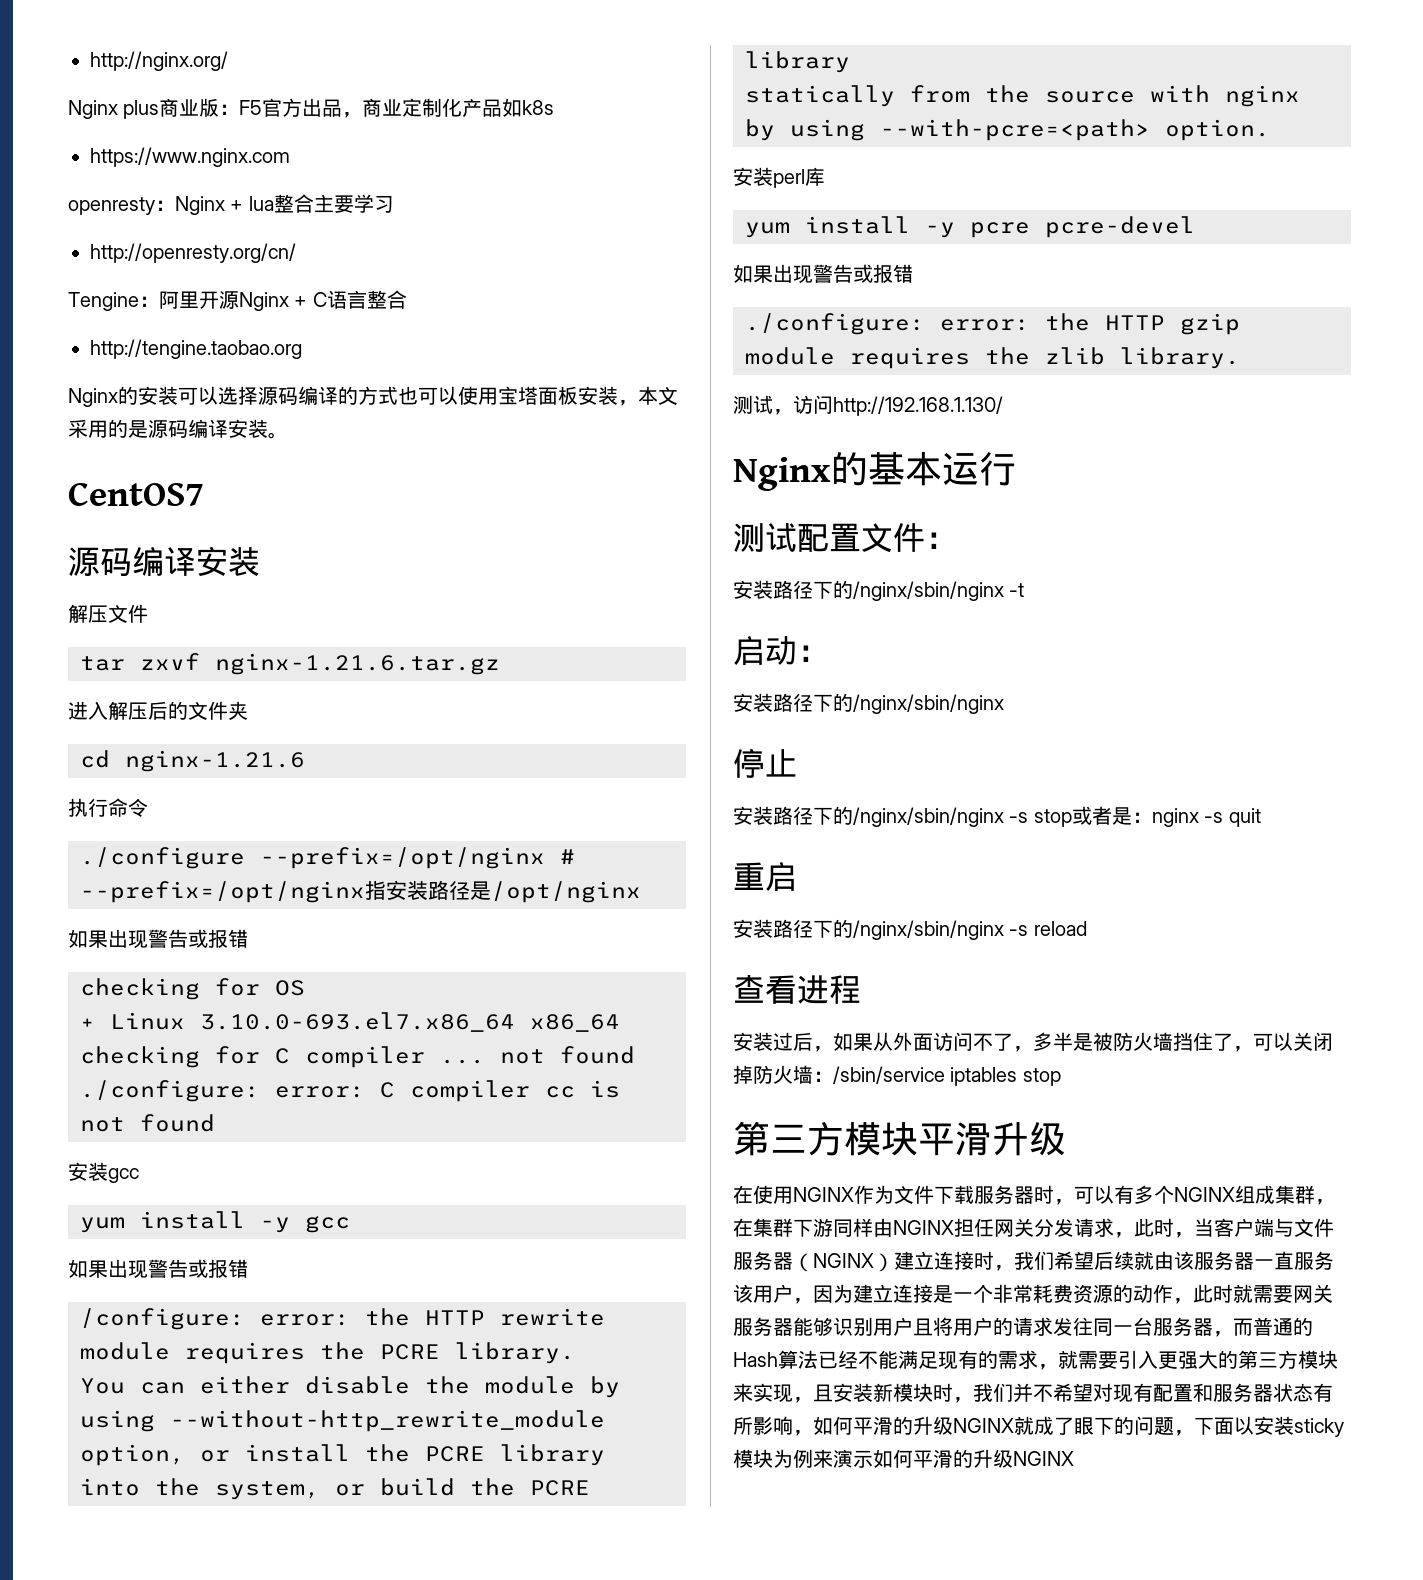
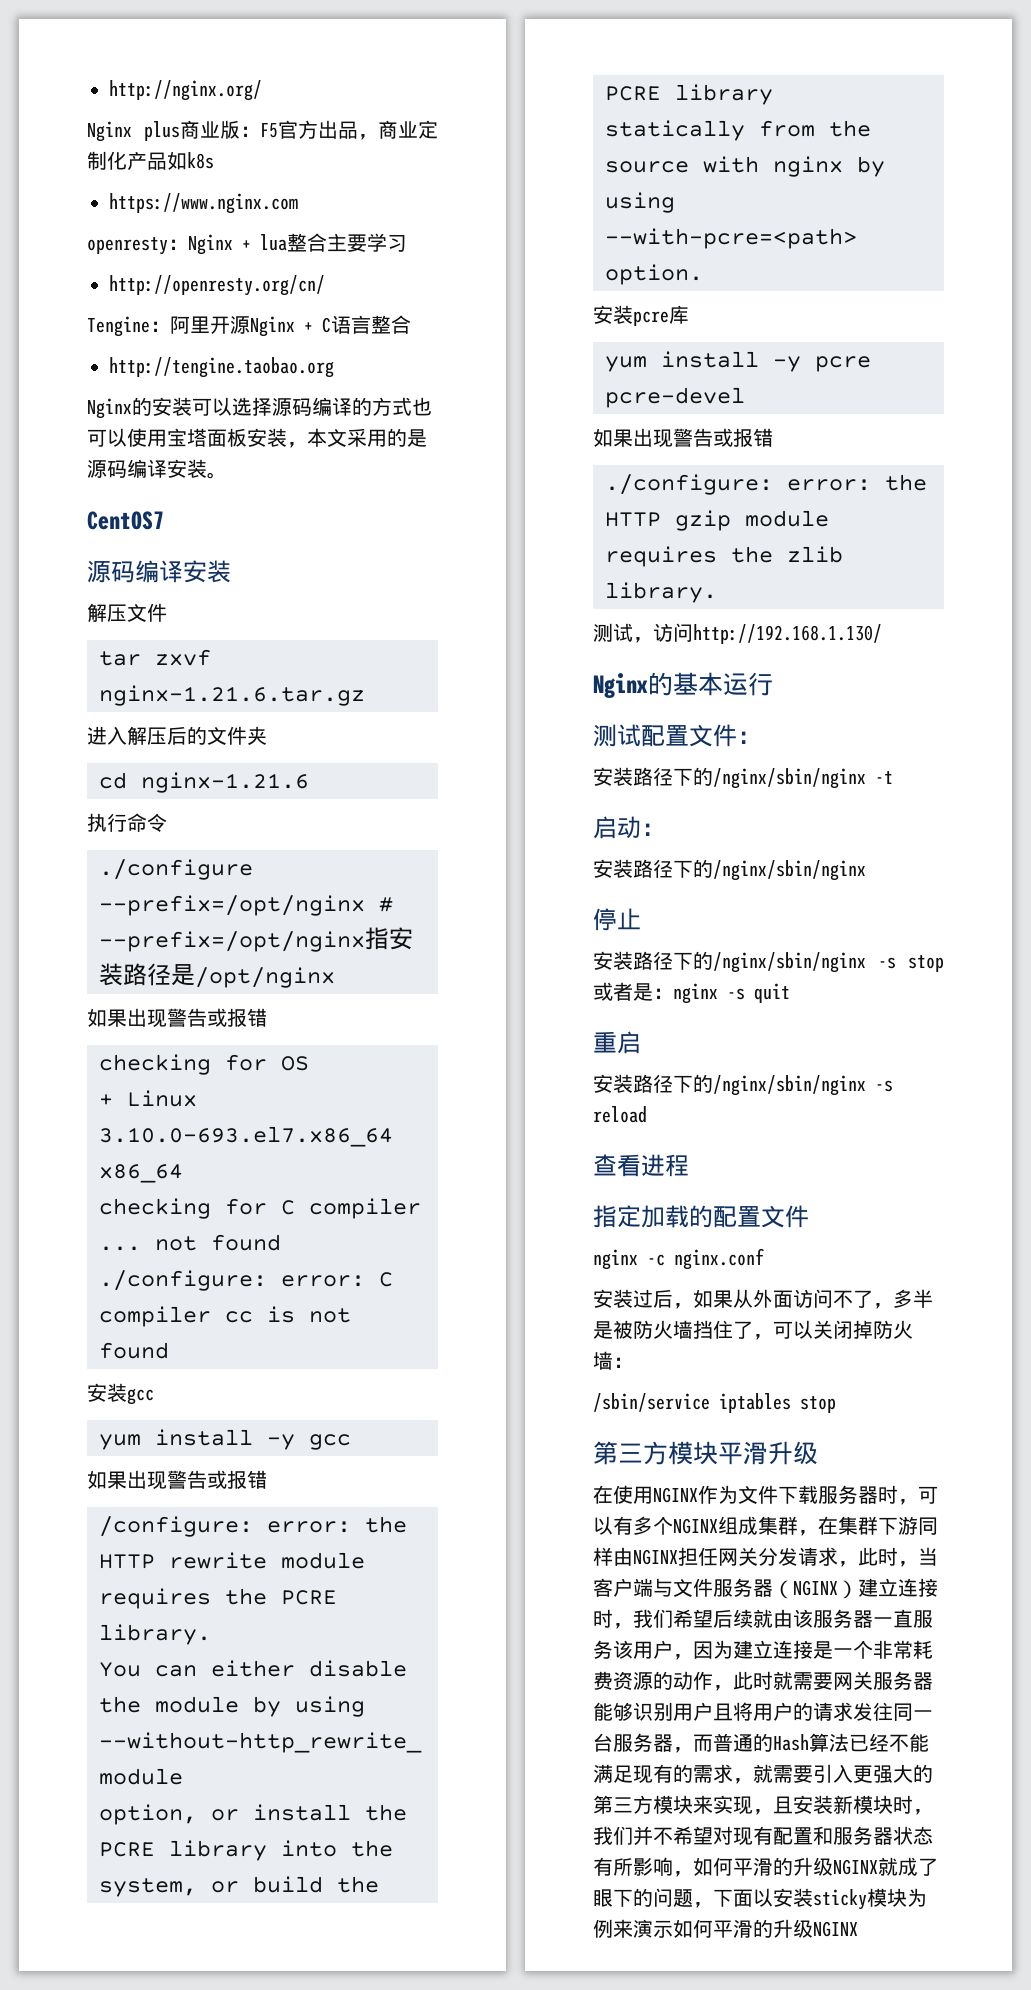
- 安装perl库
+ 安装pcre库
+ 指定加载的配置文件
+ nginx -c nginx.conf
- 安装过后，如果从外面访问不了，多半是被防火墙挡住了，可以关闭掉防火墙：/sbin/service iptables stop
+ 安装过后，如果从外面访问不了，多半是被防火墙挡住了，可以关闭掉防火墙：
+ /sbin/service iptables stop

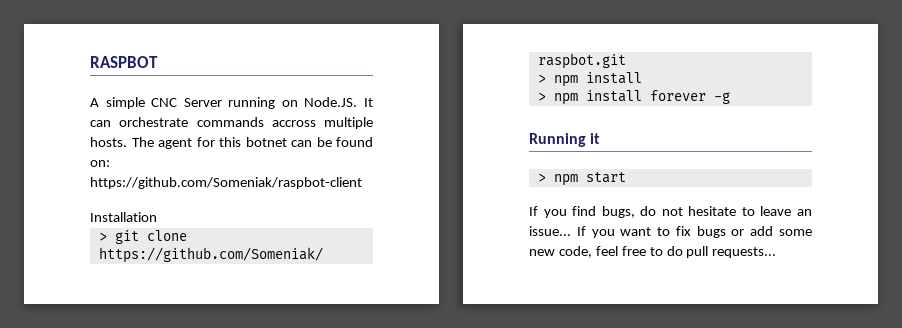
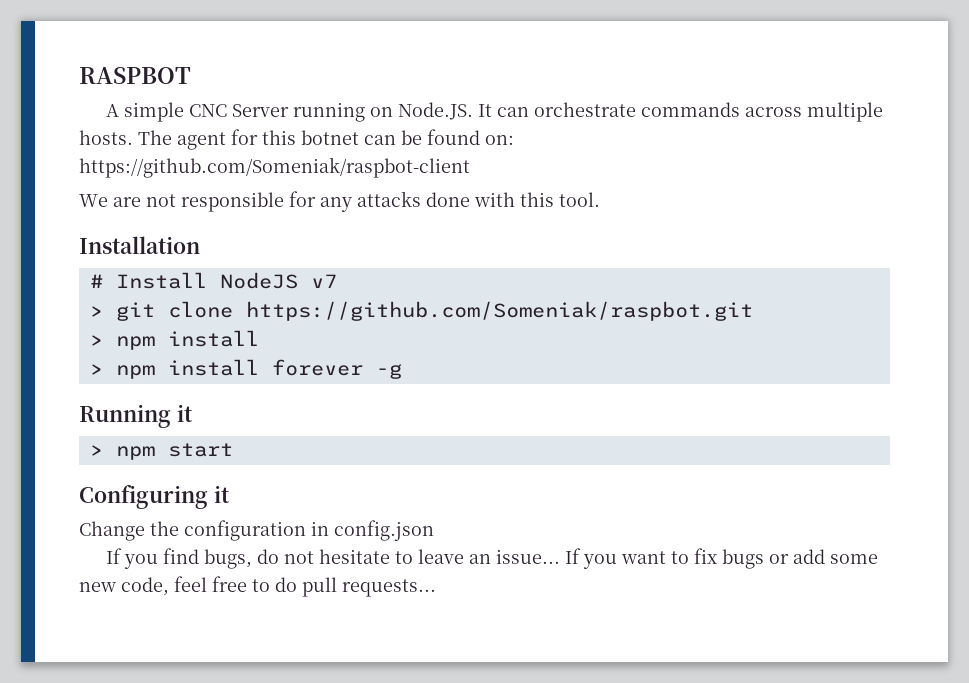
- A simple CNC Server running on Node.JS. It can orchestrate commands accross multiple hosts.
+ A simple CNC Server running on Node.JS. It can orchestrate commands across multiple hosts.
+ We are not responsible for any attacks done with this tool.
  Installation
+ # Install NodeJS v7
+ Configuring it
+ Change the configuration in config.json

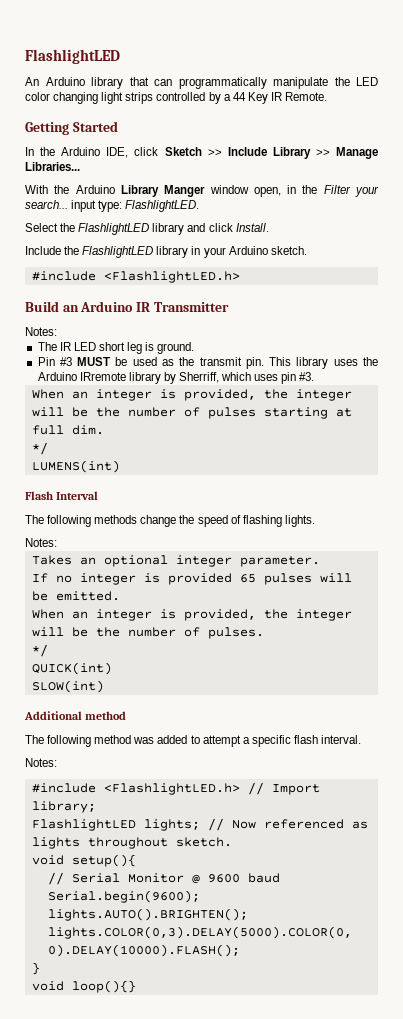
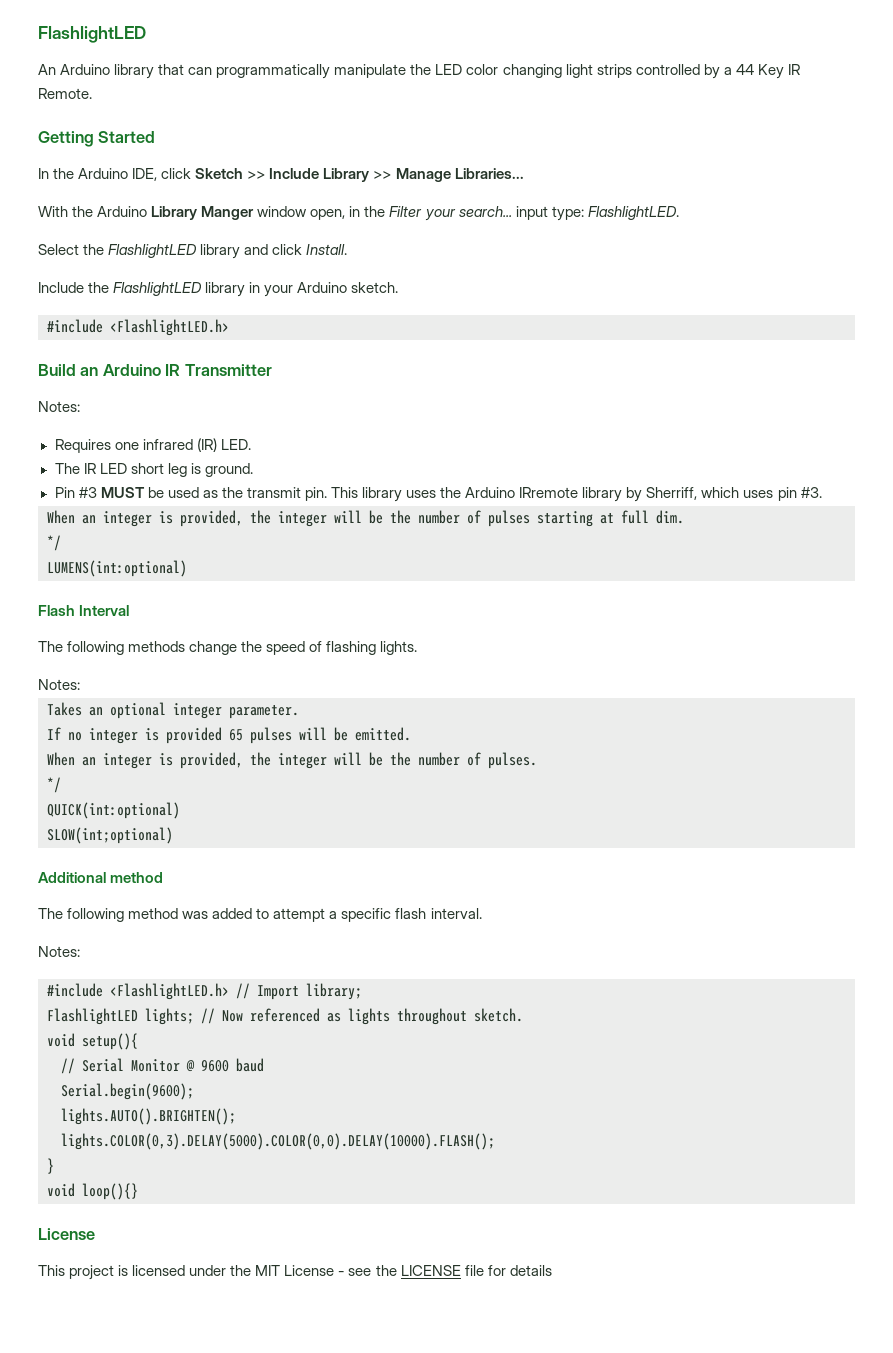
+ Requires one infrared (IR) LED.
- LUMENS(int)
+ LUMENS(int:optional)
- QUICK(int)
- SLOW(int)
+ QUICK(int:optional)
+ SLOW(int;optional)
  void loop(){}
+ License
+ This project is licensed under the MIT License - see the LICENSE file for details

#####

PROBLEM DESCRIPTION: Starting from the line holding "infrared (IR) LED.", restate the remaining lines of the data word for word, including the last.

SOLUTION FOR THIS PROBLEM:
+ Requires one infrared (IR) LED.
- LUMENS(int)
+ LUMENS(int:optional)
- QUICK(int)
- SLOW(int)
+ QUICK(int:optional)
+ SLOW(int;optional)
  void loop(){}
+ License
+ This project is licensed under the MIT License - see the LICENSE file for details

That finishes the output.